The special economic zones are a safe haven for new manufacturing facilities. Major businesses and investors are taking a keen interest in tax-free incentives being offered. The export sector is taking hold in Gwadar. Garments and food exporters are considering making Gwadar their supply chain endpoint. There is a mushroom growth in private projects and their completion is being monitored by the CPEC Authority being an independent arm of the Government of Pakistan. The establishment of an independent Authority addresses the concerns of the Chinese Government and implementation on CPEC and Gwadar uplift must not be affected by political events. In the same spirit, the head of CPEC Authority is a very senior retired officer of the Pakistan Army.

In all these achievements and milestones, one must not lose sight of the larger picture. In this massive overhaul of facilities in Gwadar, the local Baloch population must not be excluded. There still remains a deep sense of loss, betrayal and manipulation among certain sections of the population of Balochistan. The city needs to involve indigenous people. International experts have developed a consensus of the fact that only sustainable development is true development and true development is not possible without the inclusion of the common man.

This is the greatest challenge for the Government of Pakistan and Gwadar. Security personnel have been deployed at every facility in the port city. There are clear risks of violence and extremism. The income inequality is at its worst in the underdeveloped regions of Balochistan. The Government of Pakistan and Imran Khan must come up with an out-of-the-box solution to share the benefits of the deep seaport and its potential with the people of Balochistan. There is a delicate balance which exists between security concerns and inclusion of the most advantaged section of the society, in and around Gwadar.

The Concept of Gwadar as Dubai and Singapore of tomorrow will not come from the construction of high rise buildings, lofty offices and busy factories, but by putting a sense of satisfaction among the people of Balochistan.

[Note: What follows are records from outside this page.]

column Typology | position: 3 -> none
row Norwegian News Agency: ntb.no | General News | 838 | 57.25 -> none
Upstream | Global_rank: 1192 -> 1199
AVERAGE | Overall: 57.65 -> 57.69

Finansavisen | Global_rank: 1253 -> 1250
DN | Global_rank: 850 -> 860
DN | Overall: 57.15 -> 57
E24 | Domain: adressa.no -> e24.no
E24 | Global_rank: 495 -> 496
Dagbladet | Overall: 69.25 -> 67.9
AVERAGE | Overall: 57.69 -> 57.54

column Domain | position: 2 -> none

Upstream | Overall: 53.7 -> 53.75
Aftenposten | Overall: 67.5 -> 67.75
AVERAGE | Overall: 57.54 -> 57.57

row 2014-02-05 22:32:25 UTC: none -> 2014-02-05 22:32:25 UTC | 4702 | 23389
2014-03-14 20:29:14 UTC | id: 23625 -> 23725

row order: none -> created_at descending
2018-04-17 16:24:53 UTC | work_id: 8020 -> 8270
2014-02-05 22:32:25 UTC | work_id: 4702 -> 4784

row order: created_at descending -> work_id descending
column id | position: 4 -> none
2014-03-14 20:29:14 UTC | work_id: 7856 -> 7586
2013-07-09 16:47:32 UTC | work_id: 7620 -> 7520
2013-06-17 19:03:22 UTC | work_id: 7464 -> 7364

Gwadar, before it becomes the jewel of Asia, must become a beacon of hope, success and happiness for Baloch people.

In the past, Gwadar was largely a subject of political rifts. Deadlocks delayed the initiation of much-needed projects. During the Musharraf regime, Gwadar actually became the root of conflict instead of becoming an icon of progress. The present Government is doing a commendable job at the coordination, construction, security and development side of Gwadar but the implementation of all this progress must be translated to the most downtrodden sections of people in Gwadar.

In this context, the SME sector should be readily encouraged. Technical training programs must be launched on an emergency basis. The unskilled labour should be transformed into semi-skilled and fully able labour which can take up jobs in complex industrial units involving the production of end-use products. Affordable housing and subsistence allowance with job offers from the public sector is another lagging area.

It can only thrive when its local population begins to take an active part in its flourishing future. The world is watching countries like China, Iran, Middle Eastern States, Central Asian States and many others are interested, but it rests upon the people of Pakistan and the government machinery to ensure that the hopes and fears of Baloch people are duly addressed.

The revival of the people will come before the greatness of the city. We can simply imagine a Dubai-like Gwadar and work our way backwards, the future is full of potential but it cannot be achieved without a remarkable present for the people living in and around the port city. In fulfilling the wishes of foreign states and Pakistanis from large cities, it must be noted that the future of the city lies in an egalitarian win-win situation especially for the people of Balochistan.